Details
Format: PS3, Xbox 360
Origin: UK
Publisher: Sierra Entertainment
Developer: Swordfish Studios
Release: Q3
Genre: Action-Adventure
Players: TBA
“50 Cent: Blood On The Sand will have everything my fans are looking for in a 50 Cent game,” explains former king of US hip hop Curtis Jackson – ‘Fiddy’ to his friends.
An ambitious boast, perhaps, but when you consider the phenomenal sales that greeted the release of its execrable predecessor, 50 Cent: Bulletproof, it becomes clear that Fiddy’s audiences are hardly the most demanding of individuals. Evidently, the only thing that 50 Cent fans are “looking for” is that the man himself is in it. After that, all sins are forgiven.

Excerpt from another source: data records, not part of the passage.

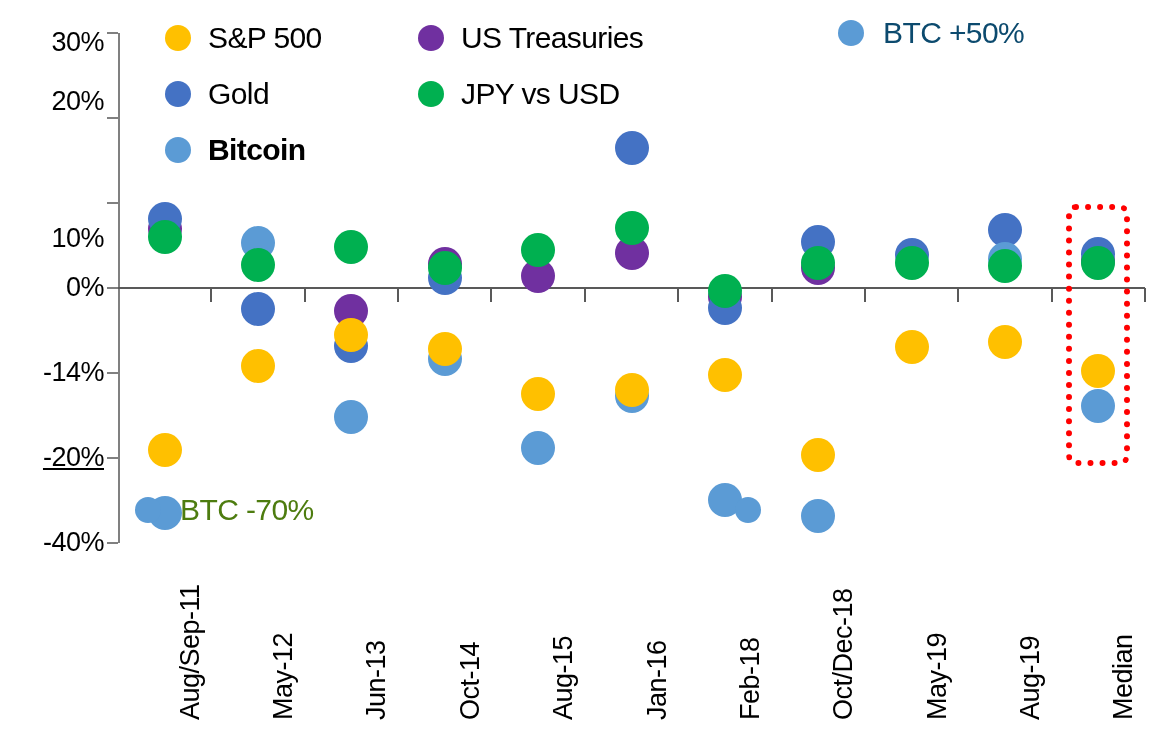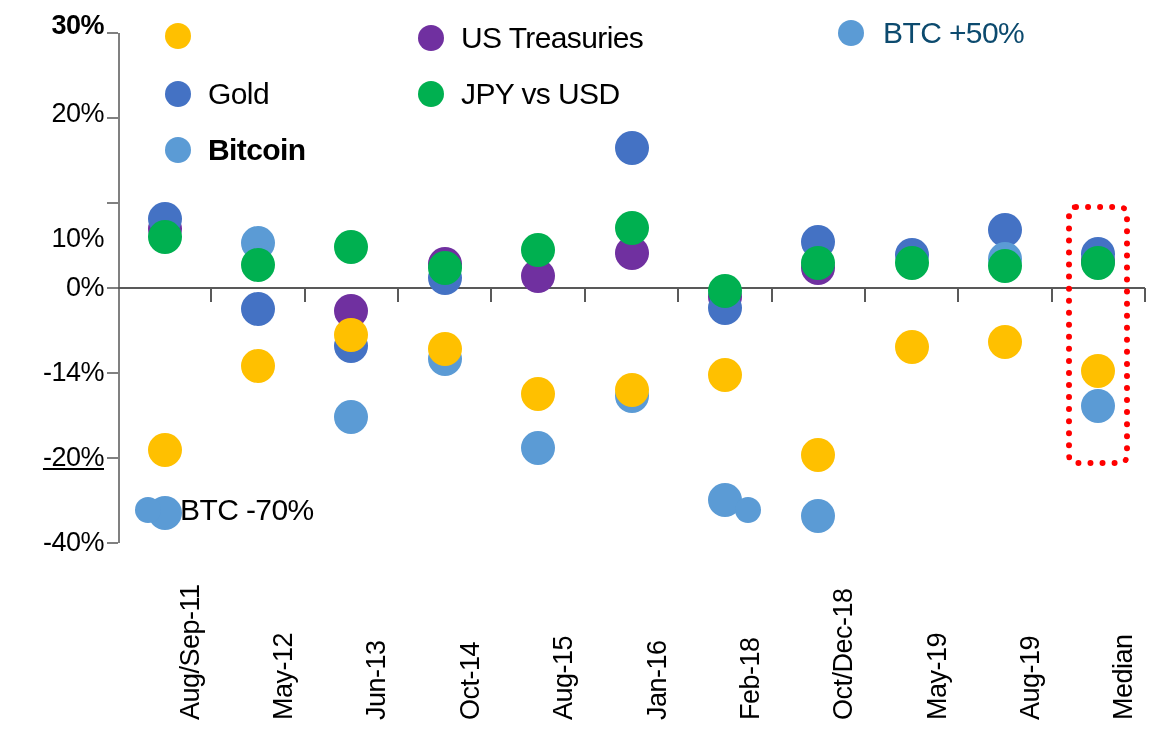--- a/index.html
+++ b/index.html
@@ -63,7 +63,7 @@
   <div id="axis-layer">
       <div class="y-axis-line" style="left: 118px; top: 33px; height: 510px;"></div>
       <div class="y-tick" style="left: 107px; top: 32px;"></div>
-      <div class="y-tick-label" style="right: 1047px; top: 12px; font-weight: bold;">30%</div>
+      <div class="y-tick-label" style="right: 1047px; top: 29px;">30%</div>
       <div class="y-tick" style="left: 107px; top: 117px;"></div>
       <div class="y-tick-label" style="right: 1047px; top: 100px;">20%</div>
       <div class="y-tick" style="left: 107px; top: 202px;"></div>

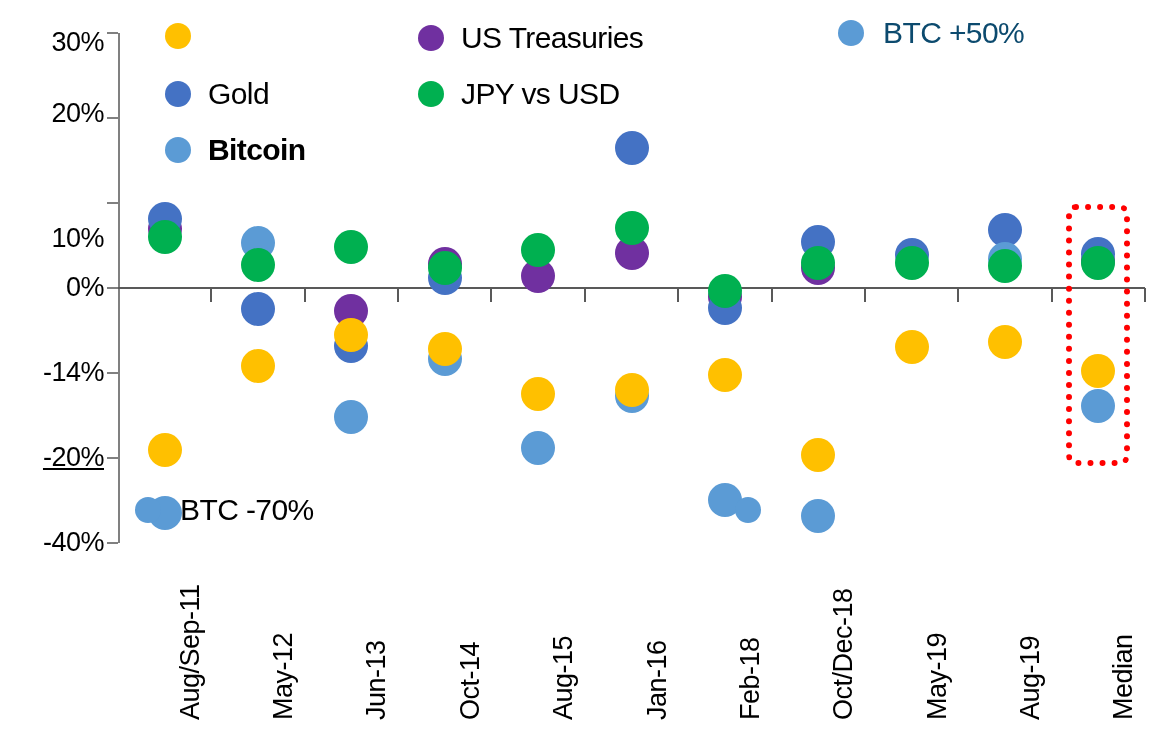--- a/index.html
+++ b/index.html
@@ -156,6 +156,7 @@
   <div id="legend-layer">
       <div class="legend-item" style="left: 165px; top: 23px;">
         <span class="legend-swatch" style="background: rgb(255, 192, 0);"></span>
+        <span class="legend-text">S&amp;P 500</span>
       </div>
       <div class="legend-item" style="left: 165px; top: 79px;">
         <span class="legend-swatch" style="background: rgb(68, 114, 196);"></span>

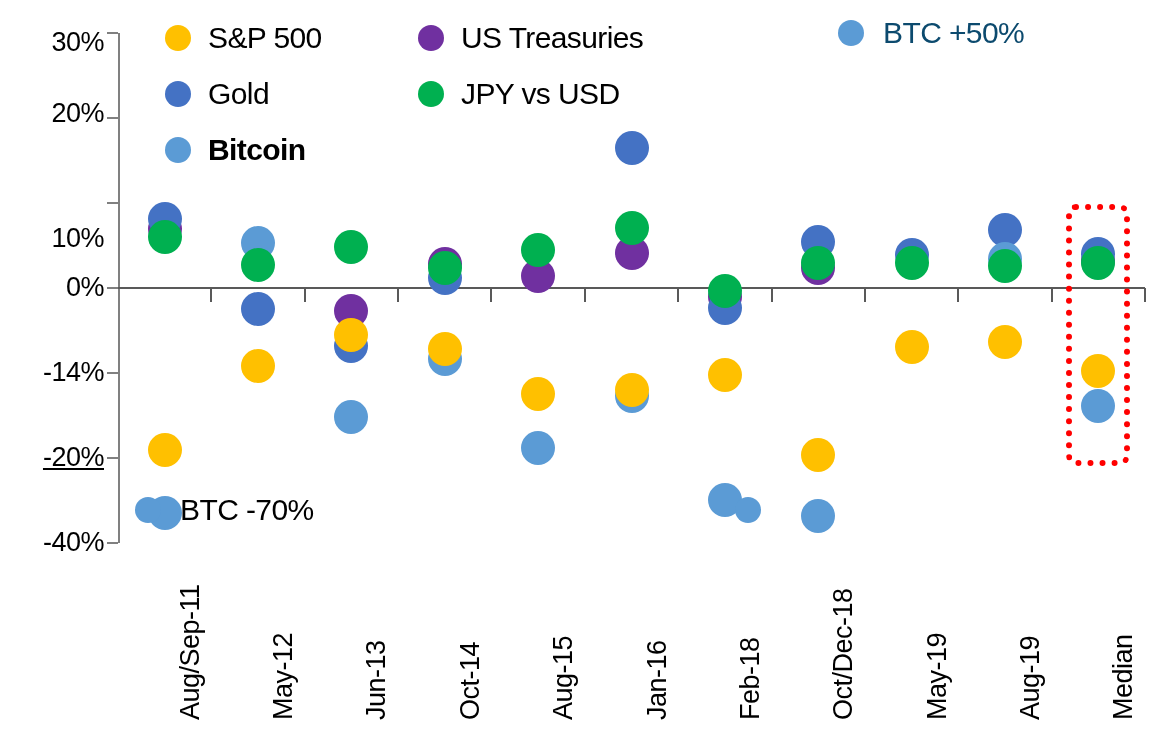--- a/index.html
+++ b/index.html
@@ -65,7 +65,7 @@
       <div class="y-tick" style="left: 107px; top: 32px;"></div>
       <div class="y-tick-label" style="right: 1047px; top: 29px;">30%</div>
       <div class="y-tick" style="left: 107px; top: 117px;"></div>
-      <div class="y-tick-label" style="right: 1047px; top: 100px;">20%</div>
+      <div class="y-tick-label" style="right: 1047px; top: 88px;">20%</div>
       <div class="y-tick" style="left: 107px; top: 202px;"></div>
       <div class="y-tick-label" style="right: 1047px; top: 189px; margin-top: 36px;">10%</div>
       <div class="y-tick" style="left: 107px; top: 287px;"></div>

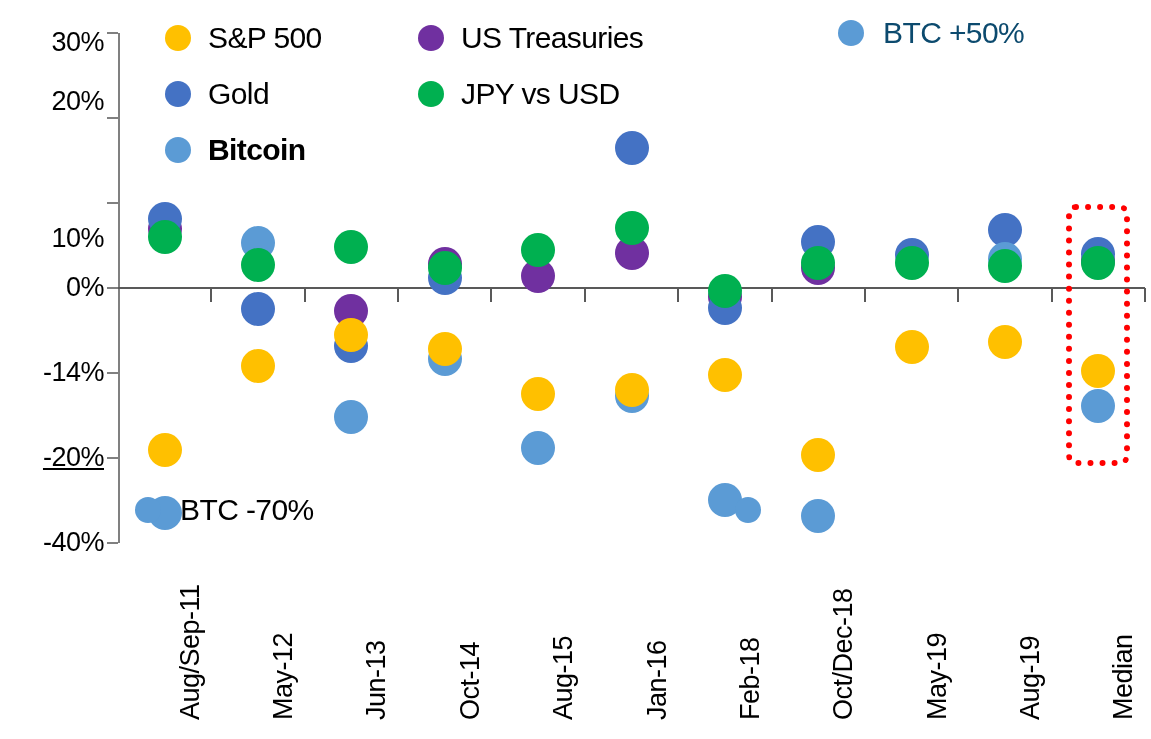--- a/index.html
+++ b/index.html
@@ -182,7 +182,7 @@
       </div>
       <div class="callout" style="left: 135px; top: 495px;">
         <span class="callout-swatch" style="background: rgb(91, 155, 213);"></span>
-        <span class="callout-text" style="color: #000000;">BTC -70%</span>
+        <span class="callout-text" style="color: #4d7c0f;">BTC -70%</span>
       </div>
       <div class="callout" style="left: 735px; top: 497px;">
         <span class="callout-swatch" style="background: rgb(91, 155, 213);"></span>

So, is 50 Cent: Blood On The Sand the proverbial dead horse – flogged, knackered, and ready for the glue factory? The intelligent reaction is an immediate yes, and more studied observation only supports our suspicion. Take the plot (and we use the term in the loosest possible sense): Fiddy and G-Unit are playing a show somewhere in the Middle East -with any luck Sierra will sidestep a public relations disaster and keep the location non-specific – but the promoter refuses to pay. After threatening said promoter with violence, Fiddy is instead given a valuable, diamond-encrusted skull as payment, but just as they are about to fly back to America, Fiddy and G-Unit are ambushed and the skull is taken. Never men to let a show of such flagrant disrespect pass without seeking bloody vengeance, Fiddy and G-Unit begin a minor war to uncover the mystery of a skull they never really wanted in the first place.
Blood On The Sand developer Swordfish Studios is taking over where Bulletproof left off – by very wisely starting from scratch. This isn’t a sequel; it doesn’t follow the story of Bulletproof, and is, according to its producer, Aaron Blean, “More exotic, more Hollywood blockbuster.” It is an immediately more appealing angle than the inner-city grime and squalor that went before, and Blean revealed to MTV that improved gameplay is top of the agenda. “The first thing people are going to notice is not only the visuals and how incredible the environments and the game models took,” he claimed, “[but also] the controls and the artificial intelligence will be much, much better than the first game.”
That may be far from an Olympian challenge, but with drop-in drop-out co-op vehicle sections and a gameplay philosophy that has been rather crudely branded ‘Gears Of 50′, there is a definite chance that 50 Cent: Blood On The Sand won’t be the abomination that the sensible part of our brain insists it will be. A sly, self-aware satire, or a horribly misjudged, borderline racist monstrosity? To be honest, we’re happy either way.